Comprehensive Analysis of Factors Influencing Heart Disease Risk
DOI:
https://doi.org/10.54097/h5mzy563Keywords:
Heart disease; Comprehensive analysis; Factors influencing.Abstract
Research Background and Significance: Heart disease continues to be a leading cause of mortality globally, posing significant challenges in the realms of prevention and management. The complexity of cardiovascular diseases arises from an interplay of genetic, lifestyle, and environmental factors, making their study and prediction critically important for public health. The integration of machine learning techniques into medical research has opened new avenues for understanding these diseases, significantly advancing the capabilities of predictive models.
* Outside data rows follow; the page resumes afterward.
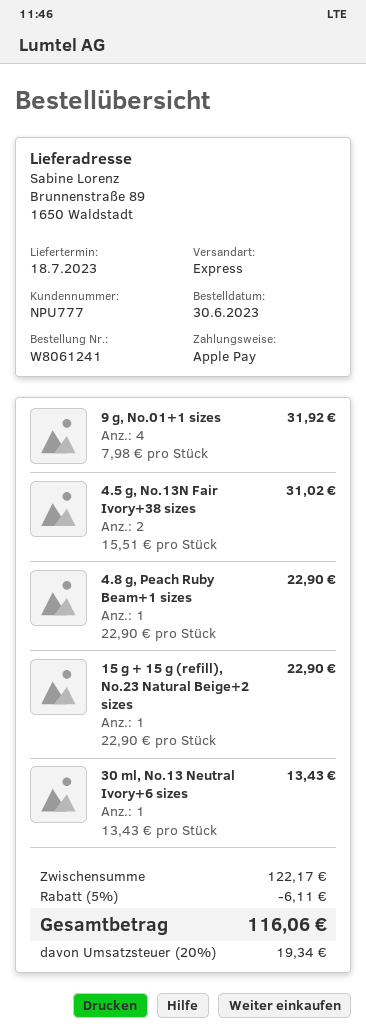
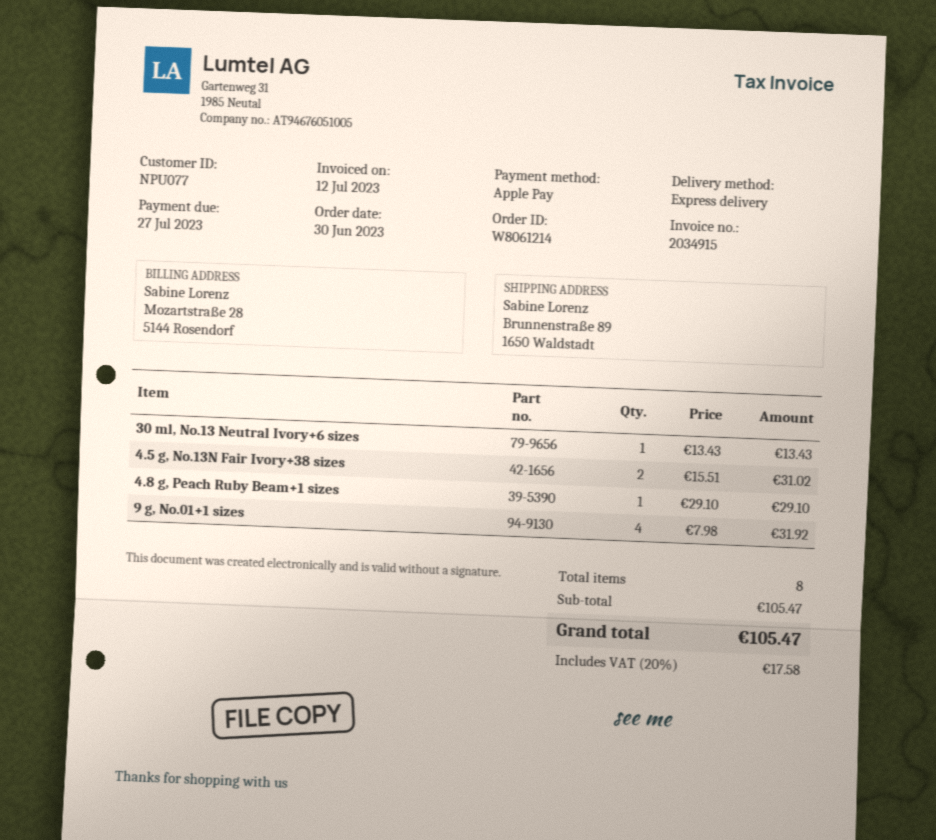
order number: W8061241 -> W8061214
customer number: NPU777 -> NPU077
4.8 g, Peach Ruby Beam+1 sizes: 1 x 22.90 = 22.90 -> 1 x 29.10 = 29.10
15 g + 15 g (refill), No.23 Natural Beige+2 sizes: 1 x 22.90 = 22.90 -> none
subtotal: 122.17 -> 105.47
discount: 5% = 6.11 -> none
tax: 20% = 19.34 -> 20% = 17.58
total: 116.06 -> 105.47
This paper leverages a comprehensive dataset from Kaggle, incorporating a diverse range of variables such as lifestyle habits and physiological markers known to influence cardiovascular health, which provides a foundation for robust analytical exploration. Contributions of This Paper: This study makes several significant contributions to the field of cardiovascular disease research. Firstly, it employs advanced statistical techniques such as Principal Component Analysis (PCA) and K-means clustering to effectively reduce data multicollinearity and dimensionality, which enhances the clarity and reliability of the findings. The PCA approach successfully condensed the data into principal components that explain a substantial portion of the variability, while K-means clustering categorized the data into meaningful risk profiles. Secondly, this paper demonstrates the utility of factor analysis in identifying major risk factors like smoking, age, and gender, furthering the understanding of their roles in heart disease risk. Finally, the application of various machine learning models.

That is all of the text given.